(EXTRACTED INFORMATION begins)

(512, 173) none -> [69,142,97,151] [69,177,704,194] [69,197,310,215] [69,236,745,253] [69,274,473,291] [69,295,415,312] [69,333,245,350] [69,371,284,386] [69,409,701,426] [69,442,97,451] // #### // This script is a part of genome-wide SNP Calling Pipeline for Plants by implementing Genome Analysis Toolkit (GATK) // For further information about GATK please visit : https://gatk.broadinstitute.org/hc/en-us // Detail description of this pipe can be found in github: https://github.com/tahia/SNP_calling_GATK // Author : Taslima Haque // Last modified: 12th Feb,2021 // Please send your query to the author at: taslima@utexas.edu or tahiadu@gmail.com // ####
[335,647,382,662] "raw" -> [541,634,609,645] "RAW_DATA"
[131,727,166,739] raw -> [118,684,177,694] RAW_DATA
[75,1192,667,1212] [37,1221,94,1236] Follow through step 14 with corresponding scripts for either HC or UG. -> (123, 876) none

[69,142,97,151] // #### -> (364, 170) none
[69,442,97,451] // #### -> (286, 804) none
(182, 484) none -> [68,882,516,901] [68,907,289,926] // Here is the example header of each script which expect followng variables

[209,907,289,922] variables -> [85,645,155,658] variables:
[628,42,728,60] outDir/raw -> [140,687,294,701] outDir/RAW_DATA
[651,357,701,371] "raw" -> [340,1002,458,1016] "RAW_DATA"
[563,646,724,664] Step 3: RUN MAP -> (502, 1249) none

(EXTRACTED INFORMATION ends)
(EXTRACTED INFORMATION begins)

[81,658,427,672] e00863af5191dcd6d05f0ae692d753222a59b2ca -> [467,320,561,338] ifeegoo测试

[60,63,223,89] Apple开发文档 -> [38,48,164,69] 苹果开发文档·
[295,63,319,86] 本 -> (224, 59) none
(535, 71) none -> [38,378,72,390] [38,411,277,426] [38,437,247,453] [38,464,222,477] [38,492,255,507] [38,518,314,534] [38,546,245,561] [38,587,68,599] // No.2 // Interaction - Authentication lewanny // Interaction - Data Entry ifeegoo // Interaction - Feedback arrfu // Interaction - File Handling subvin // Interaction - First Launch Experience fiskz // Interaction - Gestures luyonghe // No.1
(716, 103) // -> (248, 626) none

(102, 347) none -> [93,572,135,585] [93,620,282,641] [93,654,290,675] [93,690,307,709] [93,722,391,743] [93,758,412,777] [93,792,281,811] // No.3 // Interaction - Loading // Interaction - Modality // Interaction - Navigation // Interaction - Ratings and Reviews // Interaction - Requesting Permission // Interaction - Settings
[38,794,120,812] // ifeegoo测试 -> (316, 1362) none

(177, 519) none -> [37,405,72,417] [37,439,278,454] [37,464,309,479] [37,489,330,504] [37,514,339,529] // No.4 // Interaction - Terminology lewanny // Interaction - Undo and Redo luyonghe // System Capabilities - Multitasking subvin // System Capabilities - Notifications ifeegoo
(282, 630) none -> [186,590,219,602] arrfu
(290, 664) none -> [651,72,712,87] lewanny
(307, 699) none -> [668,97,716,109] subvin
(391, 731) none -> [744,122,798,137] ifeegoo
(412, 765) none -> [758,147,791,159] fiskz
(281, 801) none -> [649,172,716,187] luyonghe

(EXTRACTED INFORMATION ends)

§ EXERCISE INSTRUCTIONS: Please go over the data above and copy each line with "fiskz" in it.

§ TASK RESPONSE:
(535, 71) none -> [38,378,72,390] [38,411,277,426] [38,437,247,453] [38,464,222,477] [38,492,255,507] [38,518,314,534] [38,546,245,561] [38,587,68,599] // No.2 // Interaction - Authentication lewanny // Interaction - Data Entry ifeegoo // Interaction - Feedback arrfu // Interaction - File Handling subvin // Interaction - First Launch Experience fiskz // Interaction - Gestures luyonghe // No.1
(412, 765) none -> [758,147,791,159] fiskz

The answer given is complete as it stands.